For Patients With Acute COVID-19 or Those Recovering From COVID-19
The Advisory Committee on Immunization Practices (ACIP) recommends offering an influenza vaccine by the end of October to all people aged ≥6 months in the United States.4 People with acute COVID-19 should receive an inactivated influenza vaccine (BIII).
There are currently no data on the safety, immunogenicity, or efficacy of influenza vaccines in patients with mild COVID-19 or those who are recovering from COVID-19. The safety and efficacy of vaccinating people who have mild illnesses from other etiologies have been documented.5 Clinicians should consider deferring influenza vaccination for symptomatic patients with COVID-19 until these patients are no longer moderately or severely ill and have completed their COVID-19 isolation period. People with asymptomatic SARS-CoV-2 infection or mild COVID-19 symptoms should seek influenza vaccination when they no longer require isolation. They can be vaccinated sooner if they are in a health care setting for other reasons.
It is not known whether administering dexamethasone or other immunomodulatory therapies to patients with severe COVID-19 will affect the immune response to an influenza vaccine. Nevertheless, as long as influenza viruses are circulating, people with COVID-19 should receive an influenza vaccine once they have substantially improved or recovered from COVID-19. See the influenza vaccine recommendations from the CDC, the ACIP, and the American Academy of Pediatrics.

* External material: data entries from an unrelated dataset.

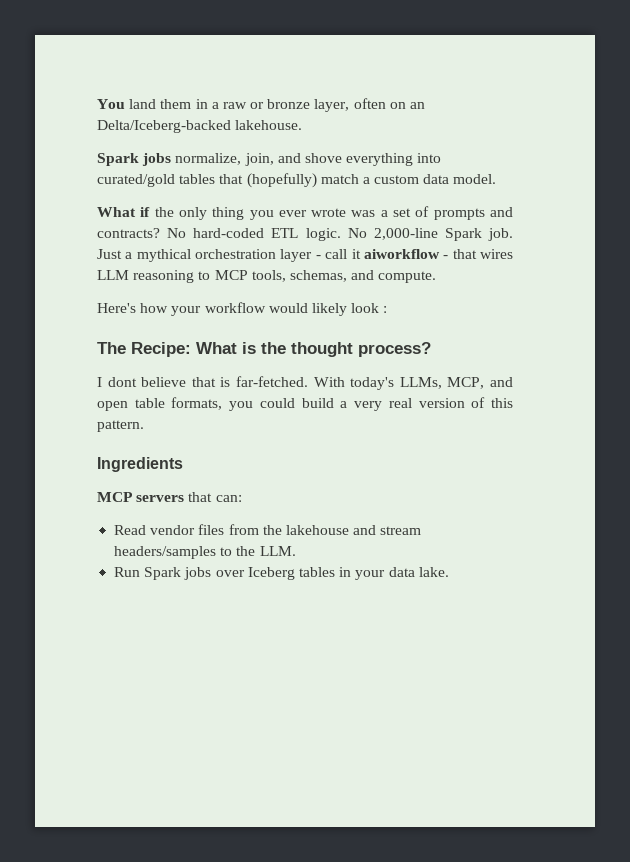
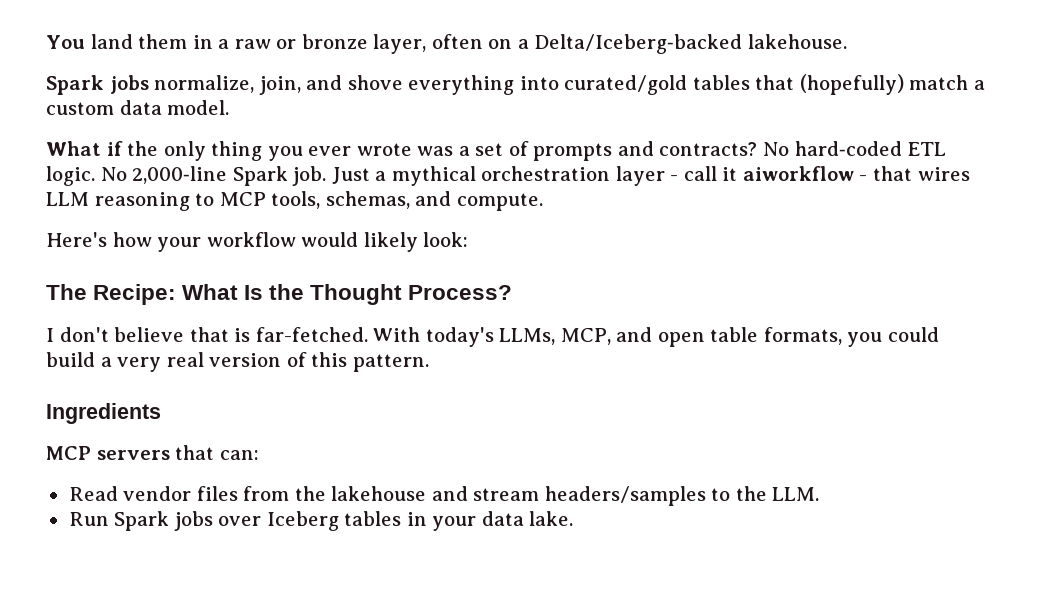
- You land them in a raw or bronze layer, often on an Delta/Iceberg‑backed lakehouse.
+ You land them in a raw or bronze layer, often on a Delta/Iceberg‑backed lakehouse.
- Here's how your workflow would likely look :
+ Here's how your workflow would likely look:
- The Recipe: What is the thought process?
+ The Recipe: What Is the Thought Process?
- I dont believe that is far-fetched.
+ I don't believe that is far-fetched.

Coadministration of COVID-19 Vaccines and Influenza Vaccines
Although there are currently limited data on coadministering COVID-19 vaccines and influenza vaccines, these vaccines may be administered concurrently at different injection sites.6-8 Providers and patients should be aware of the potential for increased reactogenicity when both vaccines are administered concurrently. See the recommendations from the CDC and the ACIP for more information.
Clinical Presentation of Influenza Versus COVID-19
The signs and symptoms of uncomplicated, clinically mild influenza overlap with those of mild COVID-19. Ageusia and anosmia can occur with both diseases, but these symptoms are more common with COVID-19 than with influenza. Fever is not always present in patients with either disease, particularly in young infants, adults of advanced age, and patients who are immunosuppressed. Complications of influenza and COVID-19 can be similar, but the onset of influenza complications and severe disease typically occurs within a week of illness onset, whereas the onset of severe COVID-19 usually occurs in the second week of illness.

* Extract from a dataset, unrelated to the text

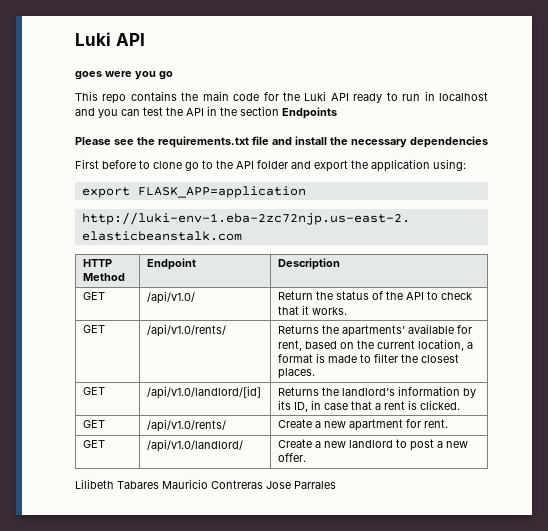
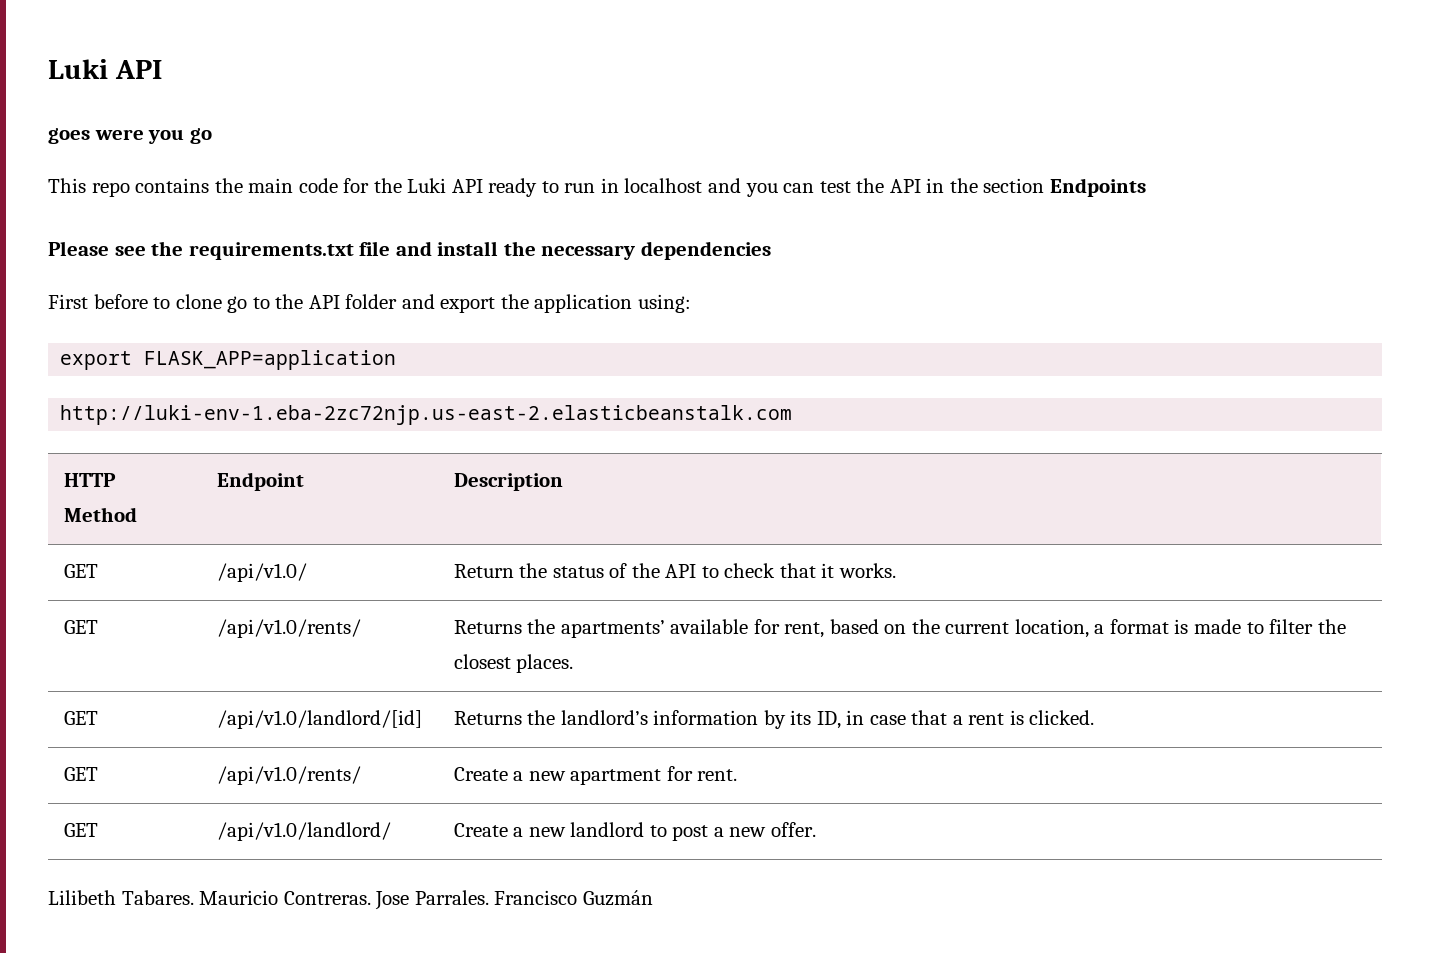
- Lilibeth Tabares Mauricio Contreras Jose Parrales
+ Lilibeth Tabares. Mauricio Contreras. Jose Parrales. Francisco Guzmán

Because of the overlap in signs and symptoms, when SARS-CoV-2 and influenza viruses are cocirculating, diagnostic testing for both viruses is needed to distinguish between SARS-CoV-2 and influenza virus and to identify coinfection in people with an acute respiratory illness. Coinfection with influenza virus and SARS-CoV-2 has been described in case reports and case series,9-13 but it is uncommon.14 Observational studies have reported greater disease severity in patients with influenza virus and SARS-CoV-2 coinfection than in patients with SARS-CoV-2 infection alone.15,16
Testing for SARS-CoV-2 and Influenza
When influenza viruses and SARS-CoV-2 are cocirculating in the community, SARS-CoV-2 testing should be performed in outpatients with suspected COVID-19, and influenza testing can be considered if the results will change the clinical management strategy for the patient (e.g., administering antiviral treatment for influenza) (BIII). SARS-CoV-2 testing and influenza testing should be performed in all patients who are hospitalized with an acute respiratory illness (see Testing for SARS-CoV-2 Infection) (AIII). Several multiplex molecular assays and multiplex antigen assays that detect SARS-CoV-2 and influenza A and B viruses have received Food and Drug Administration Emergency Use Authorizations or De Novo classifications and can provide results in 15 minutes to 8 hours using a single respiratory specimen.17,18 For more information, see the CDC webpage Information for Clinicians on Influenza Virus Testing and the recommendations from the Infectious Diseases Society of America (IDSA) on the use of influenza tests and the interpretation of test results.19
Treating Influenza With Antiviral Agents
Antiviral treatment for influenza is the same for all patients regardless of SARS-CoV-2 coinfection (AIII). There are no clinically significant drug-drug interactions between the antiviral agents or immunomodulators that are used to prevent or treat COVID-19 and the antiviral agents that are used to treat influenza. The IDSA recommends administering antiviral treatment for influenza to all hospitalized patients with influenza.19
The Panel recommends that hospitalized patients who are suspected of having either influenza or COVID-19 be started on empiric treatment for influenza with oseltamivir as soon as possible and without waiting for influenza test results (AIIb). Oseltamivir has no activity against SARS-CoV-2.20 The standard dose of oseltamivir is well absorbed even in critically ill patients. For patients who cannot tolerate oral or enterically administered oseltamivir (e.g., because of gastric stasis, malabsorption, or gastrointestinal bleeding), intravenous peramivir is an option.19 There are no data on the activity of peramivir against SARS-CoV-2.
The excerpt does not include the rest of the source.